Mr Mugabe also said the US State Department's top diplomat for Africa had behaved like "a prostitute" by suggesting that the opposition Movement for Democratic Change and its leader, Morgan Tsvangirai, had won the elections on 29 March.

Mr Mugabe's attacks on the American Ambassador, James McGee, and Assistant Secretary of State, Jendayi Frazer, signalled the start of his campaign for the run-off on 27 June against Mr Tsvangirai, who won the first round but fell short of an absolute majority.
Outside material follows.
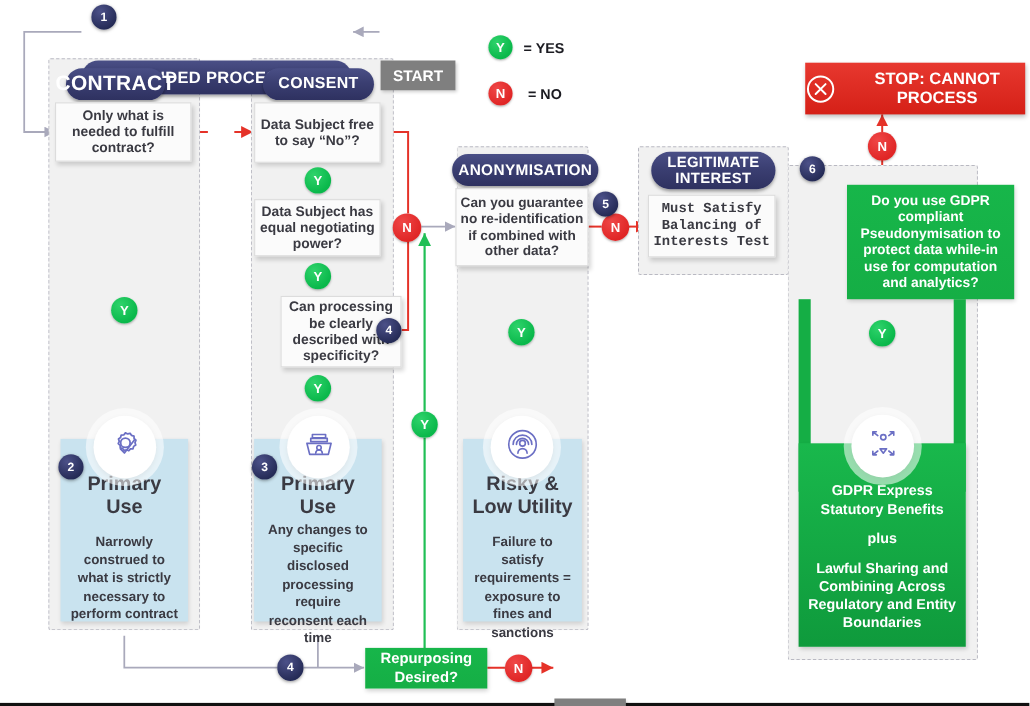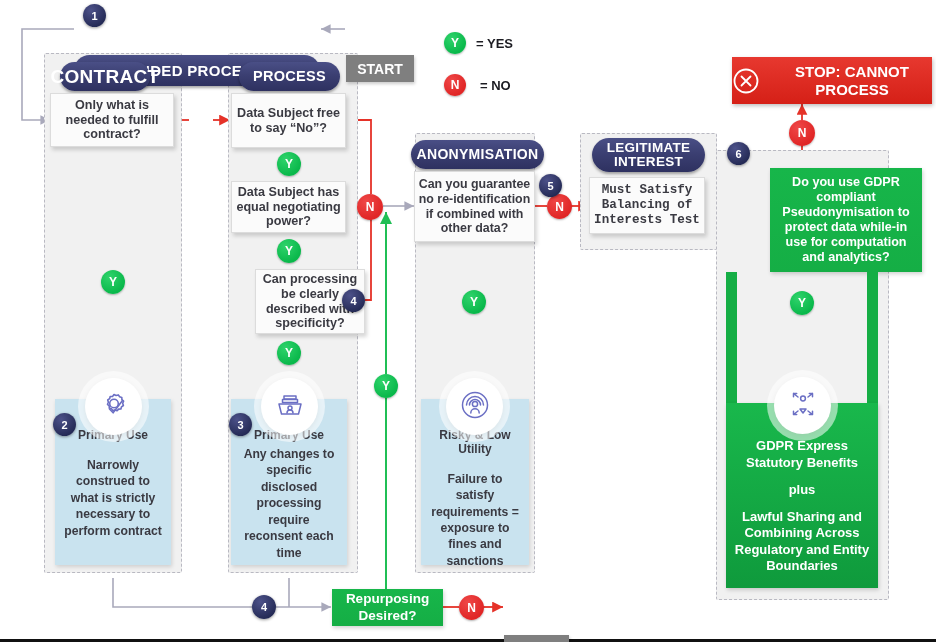"PROCESS" span { text: PROCESS -> CONSENT }
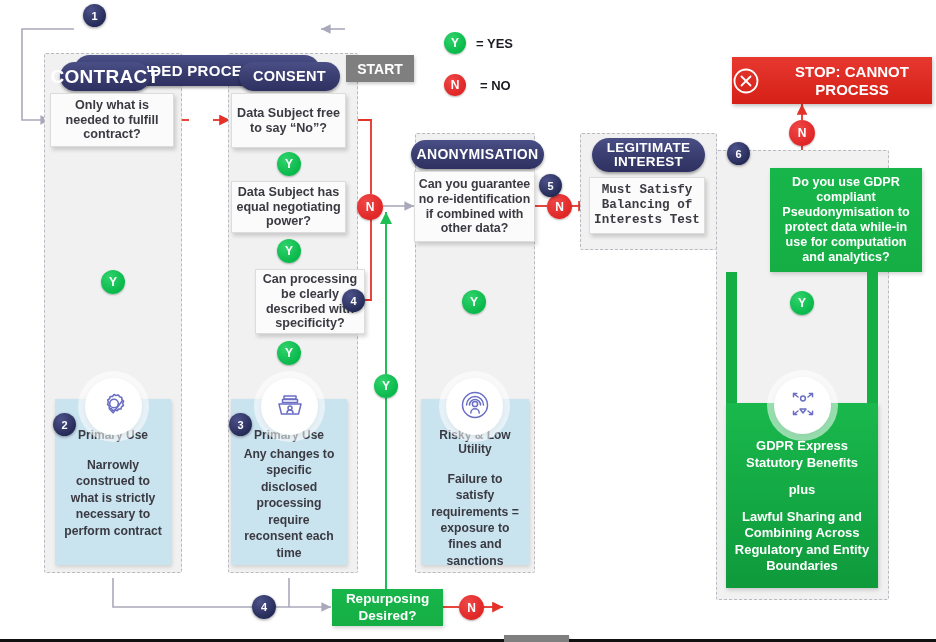"Primary Use" .outcome .o-title { font-size: 12px -> 18px }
"He [Mr McGee] says he fought in Vietnam, but fighting in Vietnam does not give him the right to interfere in our domestic affairs. I am just waiting to see if he makes one more step wrong. He will get out," Mr Mugabe said at a campaign rally. "As tall as he is, if he continues to do that, I will kick him out of the country."

Of Ms Frazer, he said: "You saw this little American girl trotting around like a prostitute celebrating that the MDC had won. A disgraceful act."

Mr Mugabe, who has been in power since the end of white rule in 1980, routinely accuses the US and Britain of backing the MDC to punish him for seizing thousands of white-owned farms since 2000. He told supporters in Harare that the Western allies wanted to control Zimbabwe's resources.

He also promised land to Zimbabweans who returned from South Africa. Some 3.5 million people have fled the country to escape poverty in an economy where inflation is more than 165,000 per cent; four in five adults have no job; and food and fuel are in desperately short supply.